What would Father Guido Sarducci do?
Now, I'm not Catholic. But as a child I played street hockey with Catholics, so I feel qualified to comment on the faith. Oh, and did I mention the Pope's nose is my favourite part of the turkey? Yeah, so I'm good.
Anyway, is it just me, or is the probe into Pope John Paul's miracle looking sketchier all the time?
First the good Sister was cured on June 2, 2005, precisely two months after the Pontiff's death. Now we are told she was cured in October, six months after his Holiness ascended. Seems the Lord works in mysterious ways, possibly with the help of a TiVo.
And what, pray tell, is so special about either date, anyway? Why does the fact that she was de-Parkinsonized two, or for that matter six, months after JP2's death mean it was his spirit that cured her from the great beyond? I've checked, and the Bible provides no such guidelines. (It appears to provide some sort of guidelines for gardening, but that's not helpful here.)
Lawyer Johnnie Cochran, celebrated as a legal miracle-worker by many of his clients, died on March 29, just four days before the Pope. Could have been him. Or James Doohan, who died July 20. Doohan was best known as Scotty from Star Trek, a man who constantly worked miracles with the Enterprise's notoriously finicky warp drive. Or why not news Anchor Peter Jennings, who died August 7? (An authoritative voice from on high: "This just in... You're healed!")
I mean, I understand the desire to fast-track the much beloved John Paul to sainthood. I, like many, admired his ability to connect with so many people from different walks of life. And damn if that Popemobile of his wasn't supremely bitchin'.
But, in honour of his legacy, I call upon the Church to wait for a real miracle.
Like when his image appears on a pączki.
7 Comments:
What I find really amazing is that the church just did away with Limbo this year. They signed a few papers and POOF! an entire portion of the afterworld was gone. How is that considered bureacratic and not a miracle. I think it's actually more impressive than curing Parkinsons. These guys are selling themselve short.
dief
The limbo bar was finally set so low that not even fetuses could squeeze under it - it just wasn't fun any more.
Oh yeah, Limbo. What ever happened to all the souls that were there. Did they get the call up to the biggie Heaven, or was there a mass eviction?
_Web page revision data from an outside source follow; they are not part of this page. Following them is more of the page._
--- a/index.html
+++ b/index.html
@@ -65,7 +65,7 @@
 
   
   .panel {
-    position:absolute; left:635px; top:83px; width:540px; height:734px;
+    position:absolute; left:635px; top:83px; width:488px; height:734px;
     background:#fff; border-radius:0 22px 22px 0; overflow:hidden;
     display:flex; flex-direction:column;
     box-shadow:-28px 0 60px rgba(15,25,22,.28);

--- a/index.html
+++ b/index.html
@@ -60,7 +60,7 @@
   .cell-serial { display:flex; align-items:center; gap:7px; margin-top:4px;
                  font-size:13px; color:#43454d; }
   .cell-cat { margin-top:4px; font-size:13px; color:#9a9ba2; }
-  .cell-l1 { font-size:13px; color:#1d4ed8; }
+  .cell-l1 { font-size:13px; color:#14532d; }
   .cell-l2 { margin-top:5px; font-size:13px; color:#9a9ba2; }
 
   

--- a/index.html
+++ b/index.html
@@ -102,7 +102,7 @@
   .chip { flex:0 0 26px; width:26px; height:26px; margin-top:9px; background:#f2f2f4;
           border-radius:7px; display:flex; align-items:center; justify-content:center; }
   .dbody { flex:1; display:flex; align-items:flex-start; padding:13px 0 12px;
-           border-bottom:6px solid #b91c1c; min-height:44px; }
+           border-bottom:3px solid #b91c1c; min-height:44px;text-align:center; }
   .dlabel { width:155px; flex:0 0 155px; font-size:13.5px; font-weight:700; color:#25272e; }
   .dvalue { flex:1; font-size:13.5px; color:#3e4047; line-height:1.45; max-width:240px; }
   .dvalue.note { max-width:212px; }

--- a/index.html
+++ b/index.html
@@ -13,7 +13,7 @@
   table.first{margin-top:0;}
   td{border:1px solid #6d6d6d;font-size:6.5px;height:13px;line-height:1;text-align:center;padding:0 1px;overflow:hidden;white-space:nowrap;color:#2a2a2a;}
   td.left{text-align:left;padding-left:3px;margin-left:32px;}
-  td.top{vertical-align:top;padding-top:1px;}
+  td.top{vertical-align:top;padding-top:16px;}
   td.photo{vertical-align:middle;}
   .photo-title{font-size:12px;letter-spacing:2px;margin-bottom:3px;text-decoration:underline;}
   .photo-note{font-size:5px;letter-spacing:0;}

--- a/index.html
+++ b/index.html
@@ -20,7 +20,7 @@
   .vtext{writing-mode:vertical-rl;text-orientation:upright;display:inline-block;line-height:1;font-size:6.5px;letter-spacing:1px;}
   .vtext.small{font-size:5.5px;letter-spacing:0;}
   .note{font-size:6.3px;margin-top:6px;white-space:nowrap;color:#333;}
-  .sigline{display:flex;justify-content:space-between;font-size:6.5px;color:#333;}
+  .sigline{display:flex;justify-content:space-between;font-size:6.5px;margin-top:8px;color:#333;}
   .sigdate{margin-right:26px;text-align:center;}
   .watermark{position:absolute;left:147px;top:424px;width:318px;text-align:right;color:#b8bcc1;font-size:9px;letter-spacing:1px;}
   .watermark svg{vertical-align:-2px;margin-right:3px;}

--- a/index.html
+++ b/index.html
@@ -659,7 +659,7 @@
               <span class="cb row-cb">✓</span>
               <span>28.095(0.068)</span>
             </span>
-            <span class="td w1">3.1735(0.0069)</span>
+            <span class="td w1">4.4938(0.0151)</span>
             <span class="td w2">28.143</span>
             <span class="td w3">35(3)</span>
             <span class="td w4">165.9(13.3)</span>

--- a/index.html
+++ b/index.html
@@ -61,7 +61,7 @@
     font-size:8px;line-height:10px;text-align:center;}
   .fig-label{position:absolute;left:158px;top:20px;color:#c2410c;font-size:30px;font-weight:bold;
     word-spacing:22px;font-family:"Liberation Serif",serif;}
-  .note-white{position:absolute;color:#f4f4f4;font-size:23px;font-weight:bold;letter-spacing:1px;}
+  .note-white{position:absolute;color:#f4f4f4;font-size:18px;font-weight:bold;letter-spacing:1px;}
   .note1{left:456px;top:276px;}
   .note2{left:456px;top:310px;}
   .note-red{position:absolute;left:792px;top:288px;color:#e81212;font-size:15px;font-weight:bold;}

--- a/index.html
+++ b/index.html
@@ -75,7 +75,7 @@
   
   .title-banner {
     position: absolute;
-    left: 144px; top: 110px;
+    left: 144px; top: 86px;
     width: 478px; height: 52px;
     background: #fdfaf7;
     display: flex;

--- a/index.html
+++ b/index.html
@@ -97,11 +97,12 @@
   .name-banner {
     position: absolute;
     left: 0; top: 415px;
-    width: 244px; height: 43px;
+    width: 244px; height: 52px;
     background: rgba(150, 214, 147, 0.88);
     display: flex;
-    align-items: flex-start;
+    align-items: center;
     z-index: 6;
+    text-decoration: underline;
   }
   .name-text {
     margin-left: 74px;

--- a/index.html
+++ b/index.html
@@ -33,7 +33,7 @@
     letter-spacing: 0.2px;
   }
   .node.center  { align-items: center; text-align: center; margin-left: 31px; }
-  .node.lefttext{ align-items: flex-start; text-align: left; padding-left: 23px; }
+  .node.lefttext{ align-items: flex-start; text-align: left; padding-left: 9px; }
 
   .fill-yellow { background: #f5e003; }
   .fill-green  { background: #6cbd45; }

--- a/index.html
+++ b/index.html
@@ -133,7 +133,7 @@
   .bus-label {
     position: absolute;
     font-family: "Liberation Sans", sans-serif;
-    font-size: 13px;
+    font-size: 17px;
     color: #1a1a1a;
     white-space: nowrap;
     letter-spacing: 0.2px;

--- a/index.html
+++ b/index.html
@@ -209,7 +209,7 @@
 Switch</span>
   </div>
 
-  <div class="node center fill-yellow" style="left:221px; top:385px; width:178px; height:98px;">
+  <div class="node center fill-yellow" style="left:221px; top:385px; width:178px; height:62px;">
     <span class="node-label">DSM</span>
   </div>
My CD player's been acting up. Perhaps the work of a homeless baby-soul turned gremlin?
My own personaL MIRACLE was making it through the 80s with all my testicles, and enough brain cells to still be classified as a primate.
k-dough. I notice you said "all" and not "both". Are you the famed triple-gonaded monkey boy that I saw on TLC's human oddity week?
I think it's unfair of you to poke fun at miracles. Last week I beat a straight with a full house on the river. Then I dropped my beer and didn't spill a drop.
JP and God work miracles in mysterious ways.
Impressive, AV. Say, didn't I see your image on an apple fritter somwhere?